Letícia agora integra outra estática: a de brasileiros que retornaram ao país de origem. Número que cresceu durante a pandemia. Mais de 6 mil brasileiros morando na Europa pediam ajuda para voltar ao país em 2020, segundo dados do relatório elaborado pelo grupo de acompanhamento criado pelo governo à época. Após a flexibilização da pandemia no mundo, os números de brasileiros saindo do país voltaram a crescer.

Quando compara as experiências de viagem e de ir para morar, Letícia afirma que é completamente diferente. Viajar sabendo que há data e local para voltar traz certa segurança. Diferentemente de ir para morar, ainda mais quando alguns pontos são incertos como a moradia, no caso de Letícia.
“A experiência foi totalmente diferente porque em 2019 eu fui para ‘turistar’, fui para fazer turismo e foi outra coisa. Passei um mês lá e foi tudo mil maravilhas. A diferença entre ir para morar e para passear é absurda. Pois como turista, você tem um ciclo fechado: uma data para ir e uma data para voltar. Tem os perrengues, mas você sabe que vai passar. É totalmente diferente.”
Apesar de tudo, ela não descarta a possibilidade de reviver esse sonho no futuro. Ela ainda tem o desejo de fazer mestrado na Itália, só que da próxima vez com muito mais planejamento. “Eu teria uma dica, um conselho que eu acho que é óbvio: se planejem. Se planejem financeiramente, eu estou falando de dinheiro mesmo, não estou falando só emocionalmente. Claro que seu emocional tem que estar ‘blindadíssimo’, mas o financeiro é o que eu mais aconselho”, finaliza.
A rotina de Rayssa morando na Alemanha é muito boa. Ela estuda de manhã e trabalha à tarde. Faz o curso online de alemão, tendo duas aulas de manhã e duas depois do trabalho. Ela viaja pouco, mas passa bastante tempo com sua rede de apoio, namorado e amigos que fez.
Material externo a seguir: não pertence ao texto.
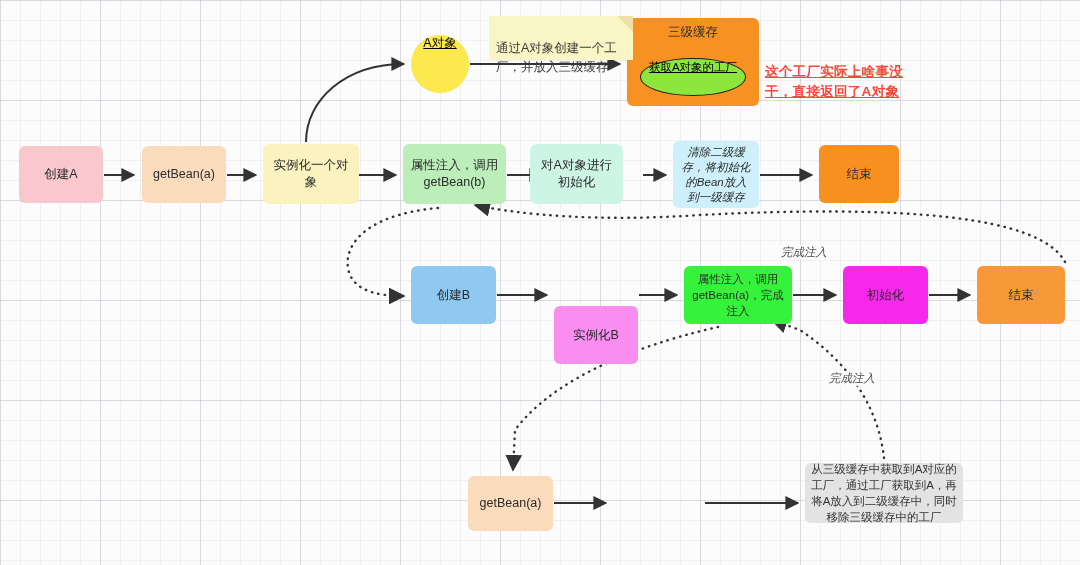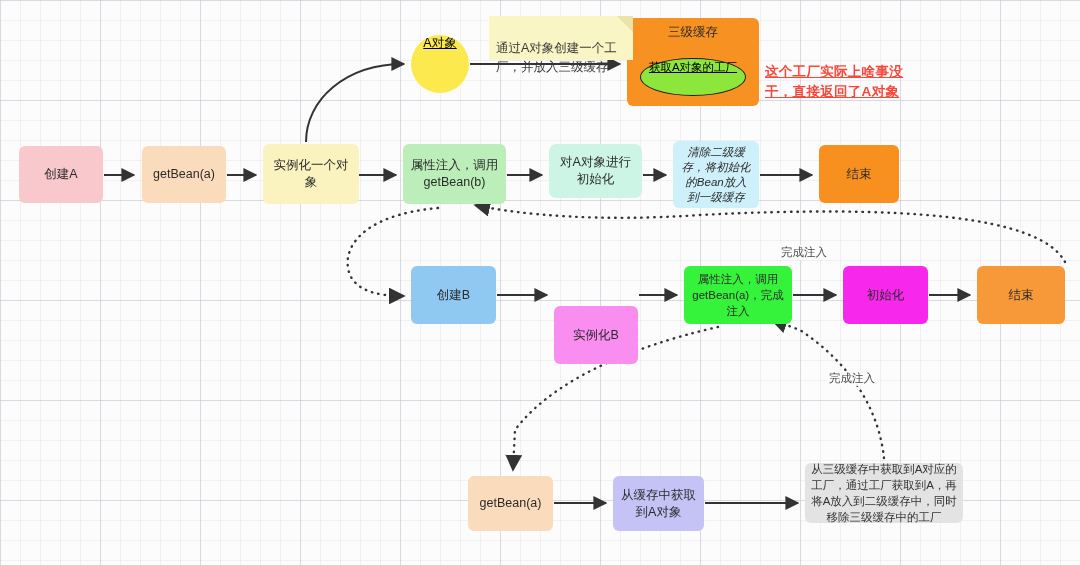--- a/index.html
+++ b/index.html
@@ -178,7 +178,7 @@
 getBean(b)</span>
   </div>
 
-  <div class="node" style="left:549px; top:144px; width:93px; height:54px; background:#cdf5e6;border-radius:7px;">
+  <div class="node" style="left:530px; top:144px; width:93px; height:60px; background:#cdf5e6;border-radius:7px;">
     <span>对A对象进行
 初始化</span>
   </div>

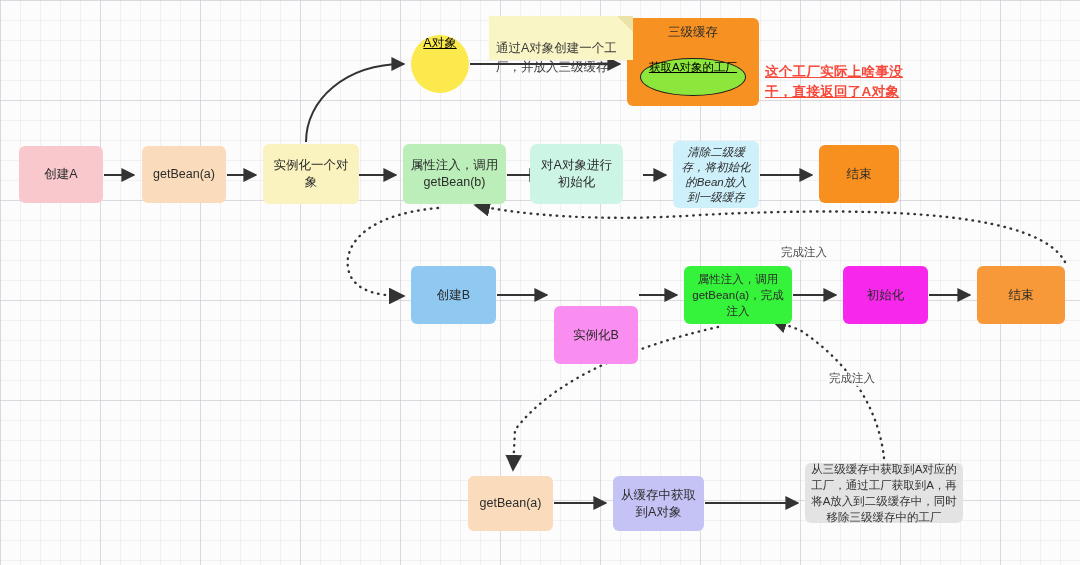--- a/index.html
+++ b/index.html
@@ -86,6 +86,7 @@
     background: rgba(253,252,253,0.92);
     padding: 0 2px;
     white-space: nowrap;
+    font-style: italic;
   }
   .cache-title {
     position: absolute;

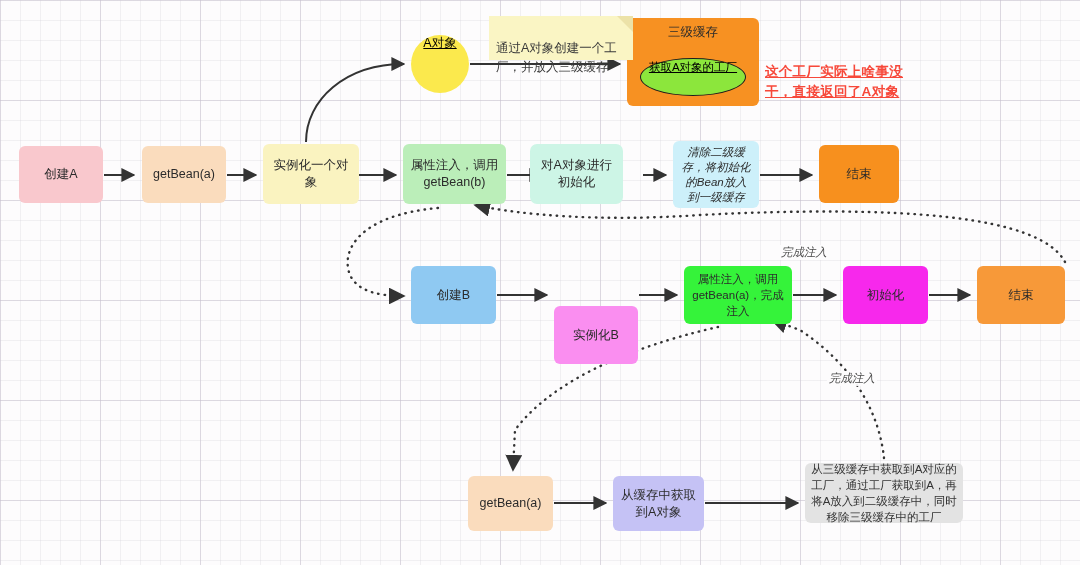--- a/index.html
+++ b/index.html
@@ -221,10 +221,6 @@
     <span>getBean(a)</span>
   </div>
 
-  <div class="node" style="left:613px; top:476px; width:91px; height:55px; background:#c5c2f5;">
-    <span>从缓存中获取
-到A对象</span>
-  </div>
 
   <div class="node" style="left:805px; top:463px; width:158px; height:60px; background:#e3e3e3; font-size:11.5px; line-height:16px; color:#333;align-items:center;">
     <span>从三级缓存中获取到A对应的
E aconselha a quem pergunta sobre a experiência: “O conselho que dou é: se você tiver a oportunidade de fazer um intercâmbio, faça. Nem que seja pra limpar privada mesmo. O enriquecimento como ser humano, como adulto, o crescimento pessoal e como pessoa no mundo é indescritível. Eu só tenho a agradecer a essa oportunidade. Me vejo um ser humano melhor hoje em dia. Tenho zero arrependimentos. Todos os países têm suas questões boas e ruins. Não estou romantizando o processo. O fato de eu ter conseguido me virar já me transformou numa adulta melhor.”